The Ak-Chin Indian Community put the facility into operation last fall, providing water to more than 900 Ak-Chin community members and serving the tribe’s businesses, including its Harrah's Ak-Chin Casino in Maricopa, south of Phoenix.

The new plant has also won awards. The tribe received the 2013 Water Treatment Project of the Year Award from the Arizona Water Association for its use of technological innovation.

The surface water treatment plant emerged from geological necessity and practicality.

Jayne Long, capital project manager for the Ak-Chin Indian Community, said before the surface water plant was built the tribe relied on groundwater wells. She said the catalyst came when the tribe drilled a new well that was low-producing and hit bedrock at 600 feet.

Long described hitting bedrock as "game over" for water drilling. She said the tribe decided to search for the deepest bedrock tables on its reservation and ran into another problem.
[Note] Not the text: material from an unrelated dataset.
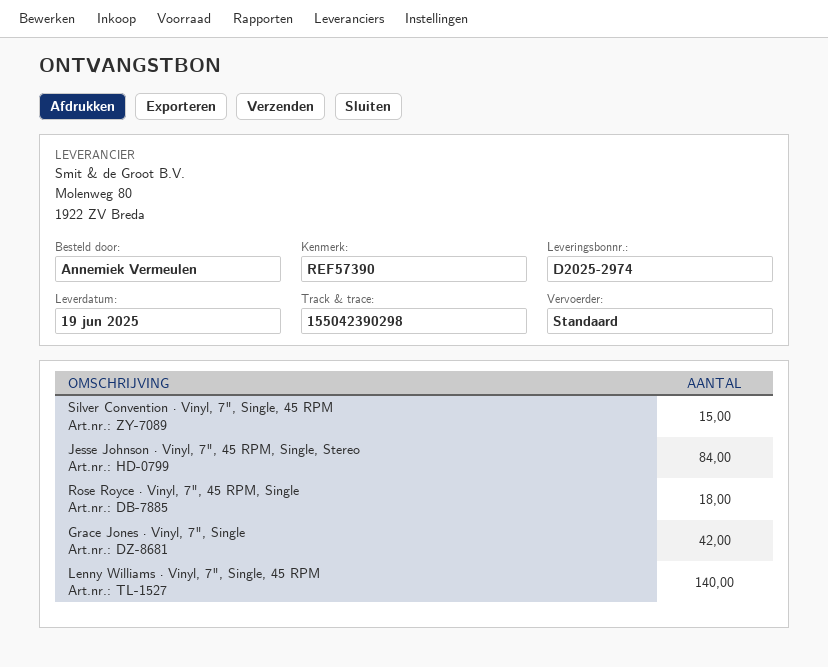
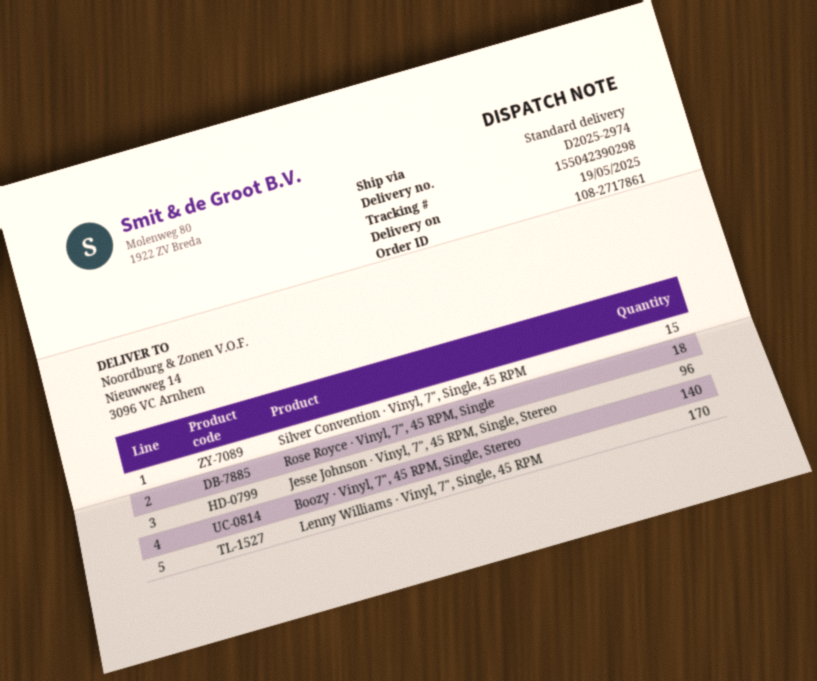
delivery date: 2025-06-19 -> 2025-05-19
Jesse Johnson · Vinyl, 7", 45 RPM, Single, Stereo: 84 -> 96
Grace Jones · Vinyl, 7", Single: 42 -> none
Lenny Williams · Vinyl, 7", Single, 45 RPM: 140 -> 170
Boozy · Vinyl, 7", 45 RPM, Single, Stereo: none -> 140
“At the same location, where the surface water plant is, we had the well driller come out and he drilled," Long said. "And, he drilled and he drilled and he drilled...we went down well over 2,000 feet" without finding potable water.

The Ak-Chin community receives 75,000 acre-feet of water a year from the Colorado River. That’s about 24 billion gallons piped through a series of canals to the reservation.
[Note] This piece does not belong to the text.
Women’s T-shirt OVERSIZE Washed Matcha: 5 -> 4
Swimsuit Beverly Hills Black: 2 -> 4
Long said using the river water was a logical choice because it doesn’t need to be treated for arsenic or nitrate like the groundwater on the reservation. Arsenic naturally occurs in Arizona groundwater and nitrate is caused by agricultural runoff from the tribe’s farming operations.

Long said Ak-Chin’s allotment of Colorado River water meets the needs of tribal members and its agricultural sector.

“It works out to about 160 acres of cotton a year that we would be taking out of production in order to support this plant," Long said. "Ak-Chin currently farms about 16,000 acres, so literally it’s a drop in the bucket ... the farms don’t even miss what we are using in order to supply this.”

Carollo Engineers was hired to design the surface water treatment plant.

Dave Sobeck, senior vice president for the company, said tribal leaders wanted to use the latest and greatest for the facility.

“The community had made it very clear that they wanted to go with a technology that was very robust, that provided a very high-quality, consist drinking water, and one that would have a longer-term outlook to it," Sobeck said. "It provided them with a lot of future flexibility both in terms of expanding the facility itself very quickly and cost effectively."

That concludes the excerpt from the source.